Büyük pâdişah, gönlünde çağlayan ilâhî rahmetle düşündü, taşındı. Baktı ve gördü ki adam, içine düştüğü dert dolayısıyla mihnet içinde bunalmış, eşeği de çamura batmıştır. Zavallı adamın hâline acıdı. Kaba ve uygunsuz sözlerinden kabaran öfkesini yuttu. Bununla da yetinmeyip tuttu, ona altın, at ve kürklü kaftan ihsân etti.
Zira pâdişah biliyordu ki;
«Öfke zamanında merhamet, en güzel şeydir.»
Bu hâdiseyi duyan biri, o ihtiyara:
«−Ey akılsız ihtiyar, ölümden nasıl kurtuldun, hayretteyim?» diye sordu.
İhtiyarsa onun bu suâline şöyle cevap verdi:
«−Sus! Ben o sırada çok elemli idim. O dert de aklımı başımdan almıştı, yani kendime mâlik değildim. Bu sebepten ben, bana yakışmayan bir şey yaptım. Pâdişâha gelince, o sultânımız da kendisine yakışan ihsan ve ikrâmı yaptı.»”

Şeyh Sâdî-i Şîrâzî ('Bostan' Adlı Eserinden)

27 Kasım 2015 Cuma

HAYVANLARA MERHAMET EDİYOR MUYUZ...?

“Vaktiyle bir adam yolda giderken çok susadı. Bir kuyu buldu ve içine indi; su alıp dışarı çıktı. Bir de ne görsün, bir köpek, dili bir karış dışarıda soluyordu. Adam kendi kendine, 'Bu köpek de tıpkı benim gibi pek susamış.' deyip hemen kuyuya indi. Mestini su ile doldurdu ve mesti ağzına alarak yukarıya çıktı ve köpeği suladı. Onun bu hareketinden Allah Teâlâ hoşnut oldu ve adamı bağışladı.”
Hz. Muhammed (SAS)(Buhârî, “Musâkât”, 9, “Mezalim”, 23, “Edeb”, 27; “Müslim”, 153)

24 Ekim 2015 Cumartesi

21 Ekim 2015 Çarşamba

ANA VE BABAYA ÖF BİLE DEMEYİN...

anne, baba, köy hayatı, sıcak yuva
ANA VE BABAYA ÖF BİLE DEMEYİN...
“Rabbin, yalnız kendisine ibâdet etmenizi ve ana-babaya iyilikte bulunmayı emretmiştir.

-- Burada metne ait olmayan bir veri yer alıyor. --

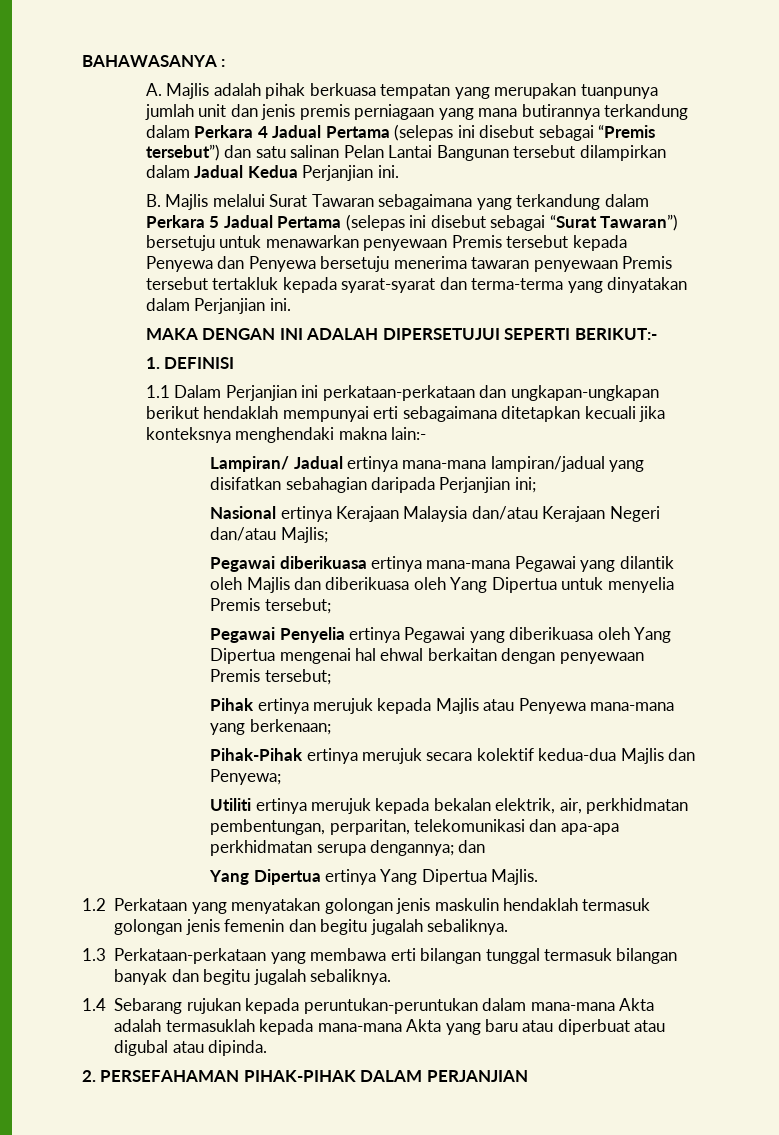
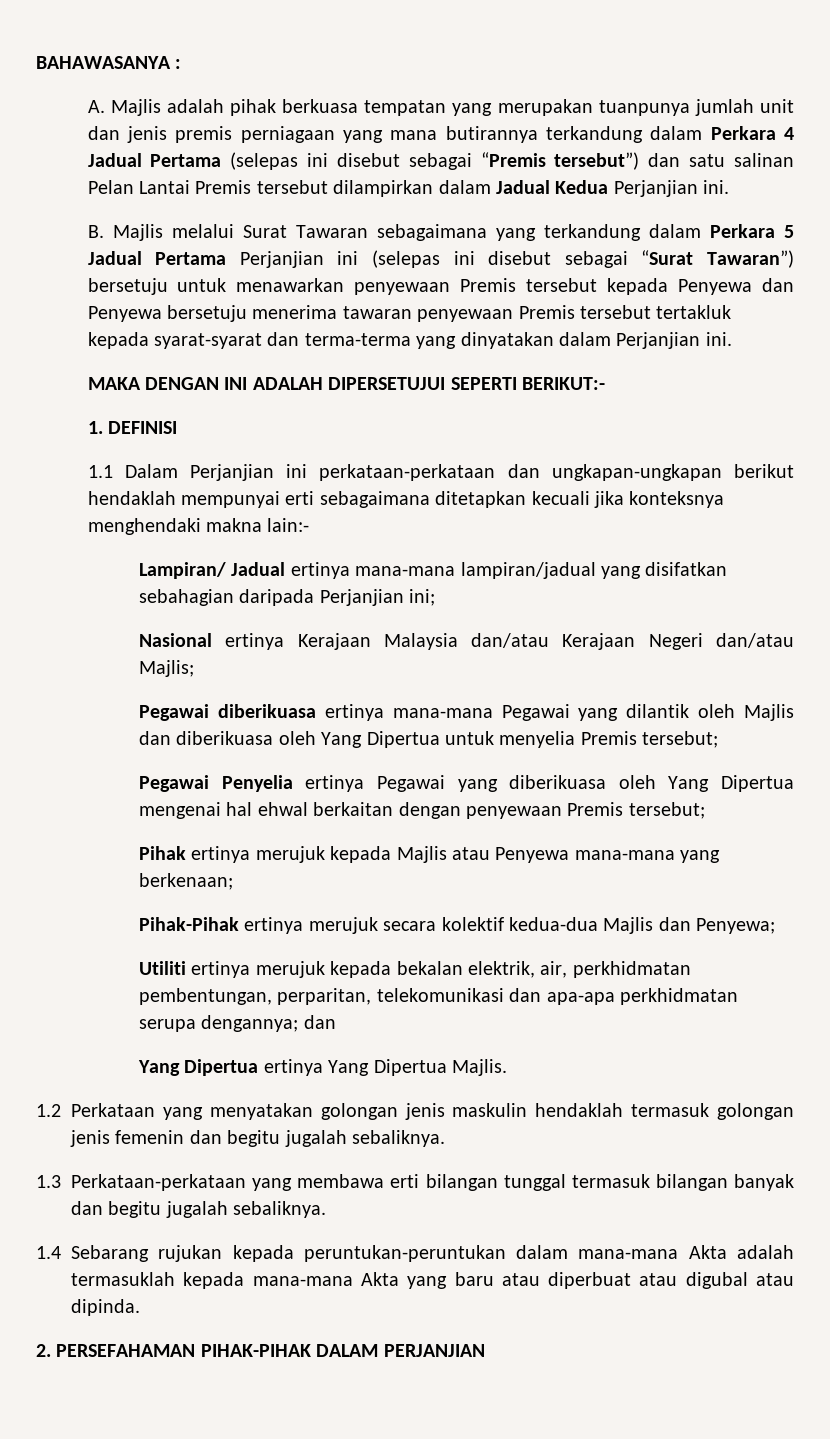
- A. Majlis adalah pihak berkuasa tempatan yang merupakan tuanpunya jumlah unit dan jenis premis perniagaan yang mana butirannya terkandung dalam Perkara 4 Jadual Pertama (selepas ini disebut sebagai “Premis tersebut”) dan satu salinan Pelan Lantai Bangunan tersebut dilampirkan dalam Jadual Kedua Perjanjian ini.
+ A. Majlis adalah pihak berkuasa tempatan yang merupakan tuanpunya jumlah unit dan jenis premis perniagaan yang mana butirannya terkandung dalam Perkara 4 Jadual Pertama (selepas ini disebut sebagai “Premis tersebut”) dan satu salinan Pelan Lantai Premis tersebut dilampirkan dalam Jadual Kedua Perjanjian ini.
- B. Majlis melalui Surat Tawaran sebagaimana yang terkandung dalam Perkara 5 Jadual Pertama (selepas ini disebut sebagai “Surat Tawaran”) bersetuju untuk menawarkan penyewaan Premis tersebut kepada Penyewa dan Penyewa bersetuju menerima tawaran penyewaan Premis tersebut tertakluk kepada syarat-syarat dan terma-terma yang dinyatakan dalam Perjanjian ini.
+ B. Majlis melalui Surat Tawaran sebagaimana yang terkandung dalam Perkara 5 Jadual Pertama Perjanjian ini (selepas ini disebut sebagai “Surat Tawaran”) bersetuju untuk menawarkan penyewaan Premis tersebut kepada Penyewa dan Penyewa bersetuju menerima tawaran penyewaan Premis tersebut tertakluk kepada syarat-syarat dan terma-terma yang dinyatakan dalam Perjanjian ini.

Eğer ikisinden biri veya her ikisi, senin yanında iken ihtiyarlayacak olursa, onlara karşı “öf” bile deme, onları azarlama. İkisine de hep tatlı söz söyle. Onlara rahmet ve tevâzû kanatlarını ger ve; “Rabbim! Onlar beni küçükken (merhametle) yetiştirdikleri gibi Sen de onlara merhamet eyle!” diyerek duâ et!”